Heart rot trees, a common and incurable fungal disease, have a surprising impact on the environment. These trees, found in upland forests, are emitting more methane than they absorb, challenging our understanding of carbon models. This discovery could significantly affect our knowledge of climate regulation and the role of forests in carbon sequestration.
Methane, a potent greenhouse gas, is over 30 times more effective at trapping heat than carbon dioxide. Healthy forests typically act as methane sinks, absorbing more methane than they release. However, the presence of heart rot disease in trees can disrupt this balance. The research, conducted at the University of Notre Dame Environmental Research Center, reveals that diseased trees emit more methane, potentially turning them into methane sources.
The study, published in the journal New Phytologist, employed sonic tomography to measure the severity of heart rot non-invasively. This technique uses sound waves to map the rot inside tree trunks, showing that methane emissions increase with the severity of the disease. Interestingly, carbon dioxide venting remained stable regardless of disease state, but methane emissions were higher in diseased trees.

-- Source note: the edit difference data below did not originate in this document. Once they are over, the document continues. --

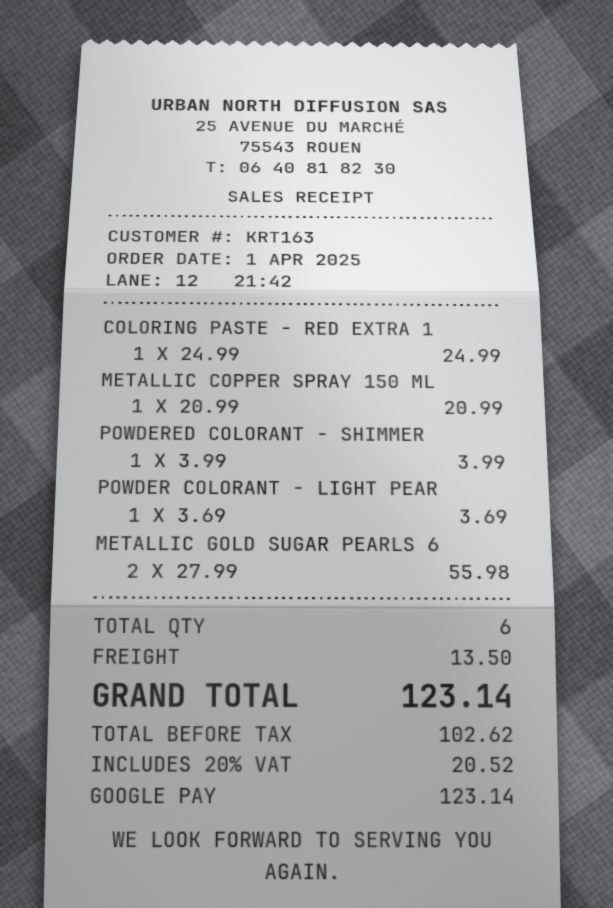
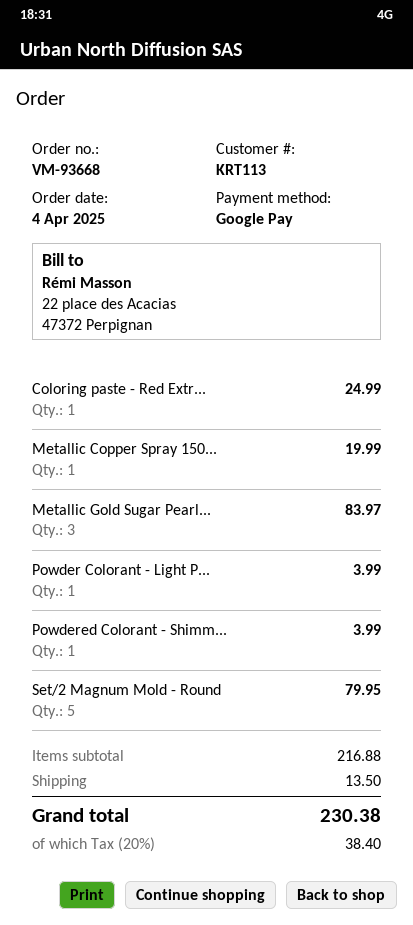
order date: 2025-04-01 -> 2025-04-04
customer number: KRT163 -> KRT113
METALLIC COPPER SPRAY 150 ML: 1 for 20.99 -> 1 for 19.99
POWDER COLORANT - LIGHT PEAR: 1 for 3.69 -> 1 for 3.99
METALLIC GOLD SUGAR PEARLS 6: 2 for 55.98 -> 3 for 83.97
Set/2 Magnum Mold - Round: none -> 5 for 79.95
tax: 20% = 20.52 -> 20% = 38.40
total: 123.14 -> 230.38

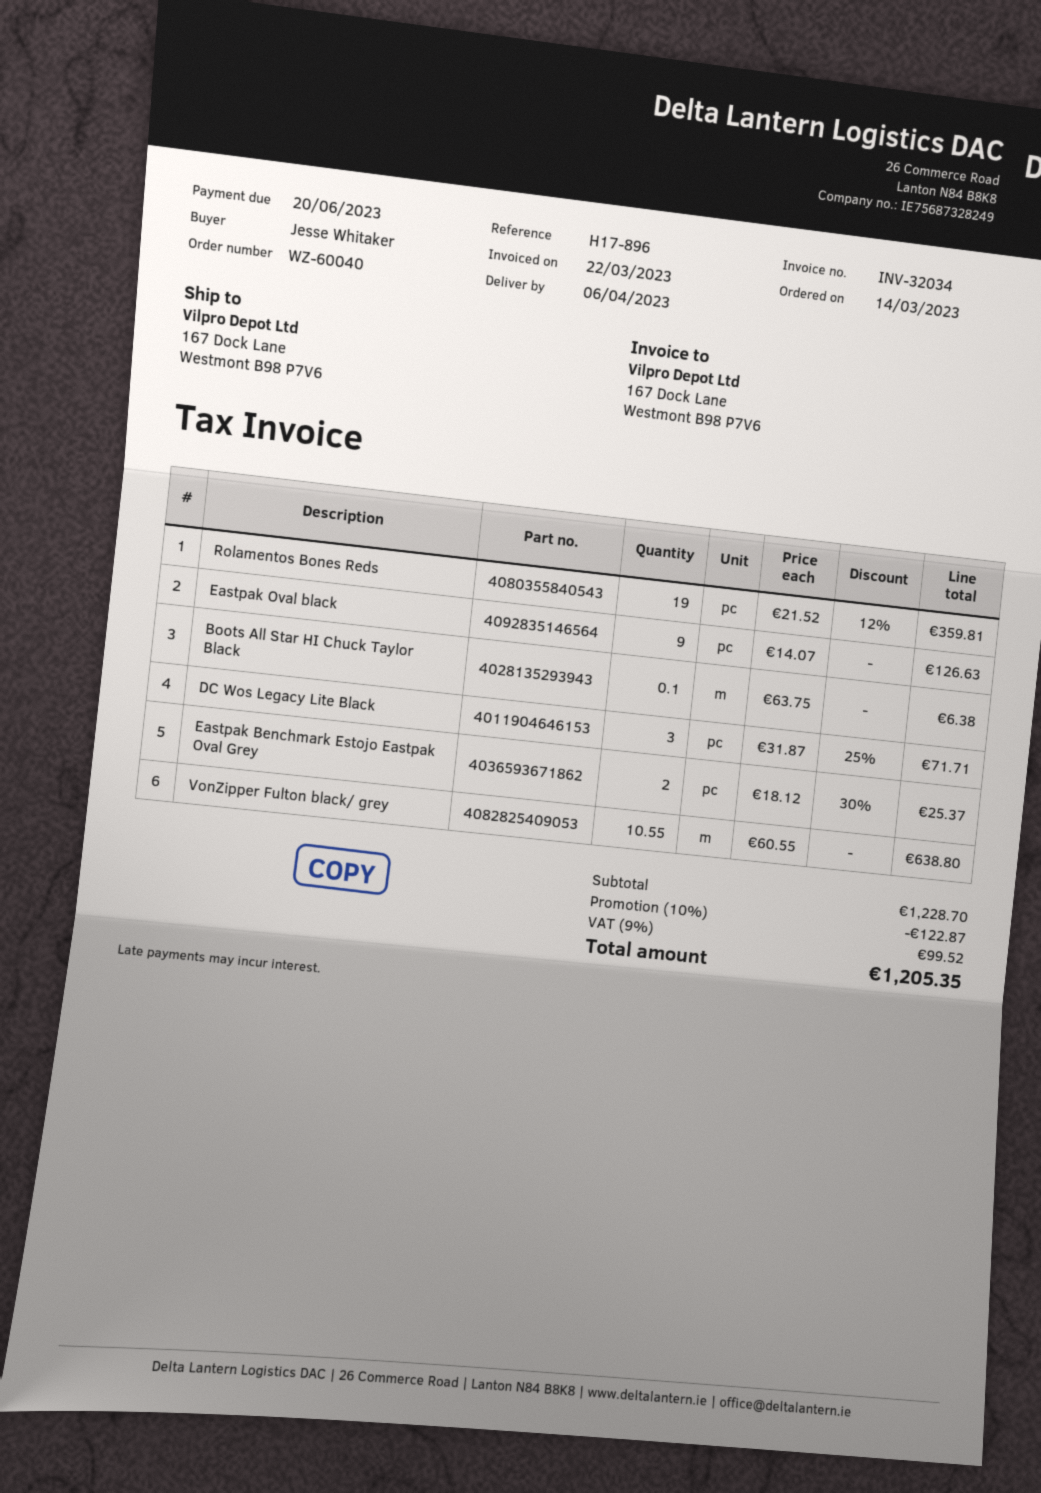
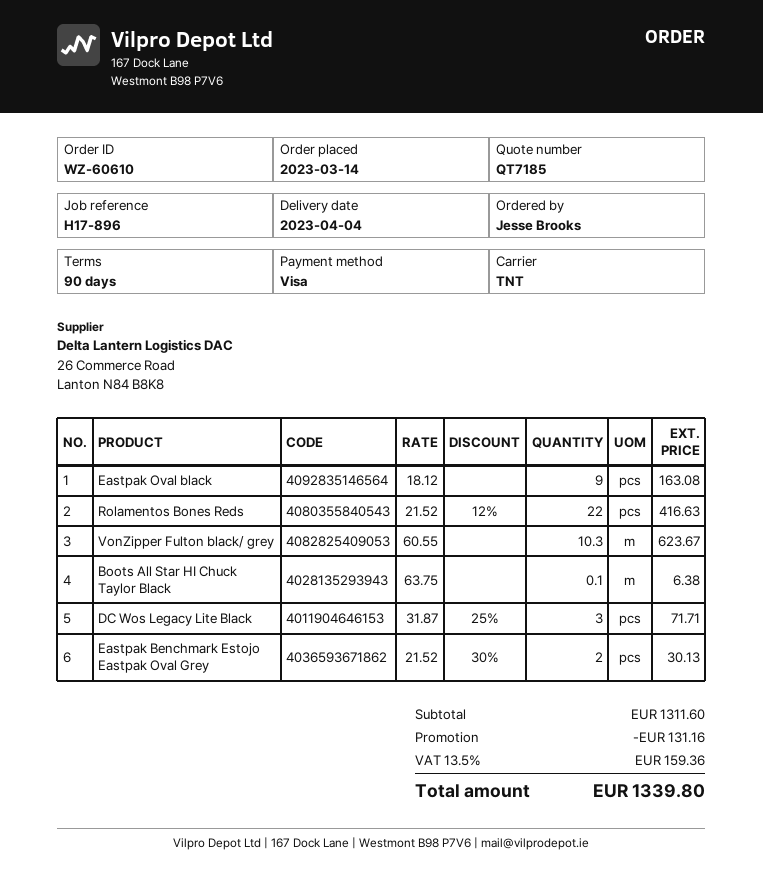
order number: WZ-60040 -> WZ-60610
delivery date: 2023-04-06 -> 2023-04-04
ordered by: Jesse Whitaker -> Jesse Brooks
Rolamentos Bones Reds: 19 x 21.52 - 12% = 359.81 -> 22 x 21.52 - 12% = 416.63
Eastpak Oval black: 9 x 14.07 = 126.63 -> 9 x 18.12 = 163.08
Eastpak Benchmark Estojo Eastpak Oval Grey: 2 x 18.12 - 30% = 25.37 -> 2 x 21.52 - 30% = 30.13
VonZipper Fulton black/ grey: 10.55 x 60.55 = 638.80 -> 10.3 x 60.55 = 623.67
subtotal: 1228.70 -> 1311.60
discount: 122.87 -> 131.16
tax: 9% = 99.52 -> 13.5% = 159.36
total: 1205.35 -> 1339.80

The researchers also found that methane emissions originated from the heartwood, the central part of the trunk, while carbon dioxide peaked just beneath the bark. This discovery challenges the previous assumption that methane was primarily absorbed through the soil.
Further analysis revealed that methanogens, single-celled microorganisms, play a crucial role in methane production. These methanogens break down heartwood, aided by heart-rot fungi, but the fungi themselves do not directly produce methane. The presence of methanogens was confirmed through genomic sequencing of wood samples from the heart of each tree.
As heart rot progresses, it creates an ideal environment for methanogens to thrive, leading to increased methane emissions. Bark fractures, caused by the deterioration of the tree's interior, further facilitate the release of methane from the heartwood to the exterior. This process creates 'hot spots' of methane emissions on the tree's surface.
The implications of this research are significant. It suggests that ecosystem models may have overestimated the amount of methane absorbed by upland forests. The study also highlights the complex relationship between heart rot, methanogens, and methane emissions, emphasizing the need for further investigation into the carbon cycle and the impact of forest diseases on climate regulation.
The University of Notre Dame Environmental Research Center is well-positioned to continue this cutting-edge research, integrating genomic analysis with ecosystem gas flux studies. The center's natural setting and scientific infrastructure provide an ideal environment for exploring the mysteries of methane sources and sinks in forests.